A word-for-word repeat of all the data is the goal.
[[ MATERIALS PROVIDED, beginning ]]
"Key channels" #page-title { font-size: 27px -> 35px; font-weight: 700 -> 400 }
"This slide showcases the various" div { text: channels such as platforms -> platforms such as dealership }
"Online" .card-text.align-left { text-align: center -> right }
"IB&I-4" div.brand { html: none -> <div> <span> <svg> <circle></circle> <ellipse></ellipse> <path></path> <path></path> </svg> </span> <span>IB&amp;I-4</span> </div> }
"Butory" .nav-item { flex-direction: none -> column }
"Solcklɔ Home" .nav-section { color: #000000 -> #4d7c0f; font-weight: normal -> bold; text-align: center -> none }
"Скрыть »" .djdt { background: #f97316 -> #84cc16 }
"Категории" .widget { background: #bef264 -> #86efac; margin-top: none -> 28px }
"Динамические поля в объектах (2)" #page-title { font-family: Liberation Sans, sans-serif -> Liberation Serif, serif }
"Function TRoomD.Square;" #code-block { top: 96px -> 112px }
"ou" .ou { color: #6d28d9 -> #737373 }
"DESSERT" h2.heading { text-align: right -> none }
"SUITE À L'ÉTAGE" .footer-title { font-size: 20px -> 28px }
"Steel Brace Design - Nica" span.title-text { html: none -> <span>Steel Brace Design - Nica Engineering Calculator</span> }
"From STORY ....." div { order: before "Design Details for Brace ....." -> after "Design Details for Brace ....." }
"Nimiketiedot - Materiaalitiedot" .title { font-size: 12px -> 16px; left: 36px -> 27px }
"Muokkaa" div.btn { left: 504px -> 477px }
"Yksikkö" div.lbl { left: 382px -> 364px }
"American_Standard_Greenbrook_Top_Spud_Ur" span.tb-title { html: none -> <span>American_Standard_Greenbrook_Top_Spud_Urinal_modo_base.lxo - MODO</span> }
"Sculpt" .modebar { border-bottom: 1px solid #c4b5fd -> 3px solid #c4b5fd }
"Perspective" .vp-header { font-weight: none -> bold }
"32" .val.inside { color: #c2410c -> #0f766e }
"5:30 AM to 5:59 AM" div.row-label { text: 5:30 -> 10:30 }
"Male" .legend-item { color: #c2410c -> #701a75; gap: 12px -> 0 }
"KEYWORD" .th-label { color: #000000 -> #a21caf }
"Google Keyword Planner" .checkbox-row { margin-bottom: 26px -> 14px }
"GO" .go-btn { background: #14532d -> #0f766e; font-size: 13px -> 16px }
[[ MATERIALS PROVIDED, end ]]
*SOLUTION TO THE PROBLEM*:
"Key channels" #page-title { font-size: 27px -> 35px; font-weight: 700 -> 400 }
"This slide showcases the various" div { text: channels such as platforms -> platforms such as dealership }
"Online" .card-text.align-left { text-align: center -> right }
"IB&I-4" div.brand { html: none -> <div> <span> <svg> <circle></circle> <ellipse></ellipse> <path></path> <path></path> </svg> </span> <span>IB&amp;I-4</span> </div> }
"Butory" .nav-item { flex-direction: none -> column }
"Solcklɔ Home" .nav-section { color: #000000 -> #4d7c0f; font-weight: normal -> bold; text-align: center -> none }
"Скрыть »" .djdt { background: #f97316 -> #84cc16 }
"Категории" .widget { background: #bef264 -> #86efac; margin-top: none -> 28px }
"Динамические поля в объектах (2)" #page-title { font-family: Liberation Sans, sans-serif -> Liberation Serif, serif }
"Function TRoomD.Square;" #code-block { top: 96px -> 112px }
"ou" .ou { color: #6d28d9 -> #737373 }
"DESSERT" h2.heading { text-align: right -> none }
"SUITE À L'ÉTAGE" .footer-title { font-size: 20px -> 28px }
"Steel Brace Design - Nica" span.title-text { html: none -> <span>Steel Brace Design - Nica Engineering Calculator</span> }
"From STORY ....." div { order: before "Design Details for Brace ....." -> after "Design Details for Brace ....." }
"Nimiketiedot - Materiaalitiedot" .title { font-size: 12px -> 16px; left: 36px -> 27px }
"Muokkaa" div.btn { left: 504px -> 477px }
"Yksikkö" div.lbl { left: 382px -> 364px }
"American_Standard_Greenbrook_Top_Spud_Ur" span.tb-title { html: none -> <span>American_Standard_Greenbrook_Top_Spud_Urinal_modo_base.lxo - MODO</span> }
"Sculpt" .modebar { border-bottom: 1px solid #c4b5fd -> 3px solid #c4b5fd }
"Perspective" .vp-header { font-weight: none -> bold }
"32" .val.inside { color: #c2410c -> #0f766e }
"5:30 AM to 5:59 AM" div.row-label { text: 5:30 -> 10:30 }
"Male" .legend-item { color: #c2410c -> #701a75; gap: 12px -> 0 }
"KEYWORD" .th-label { color: #000000 -> #a21caf }
"Google Keyword Planner" .checkbox-row { margin-bottom: 26px -> 14px }
"GO" .go-btn { background: #14532d -> #0f766e; font-size: 13px -> 16px }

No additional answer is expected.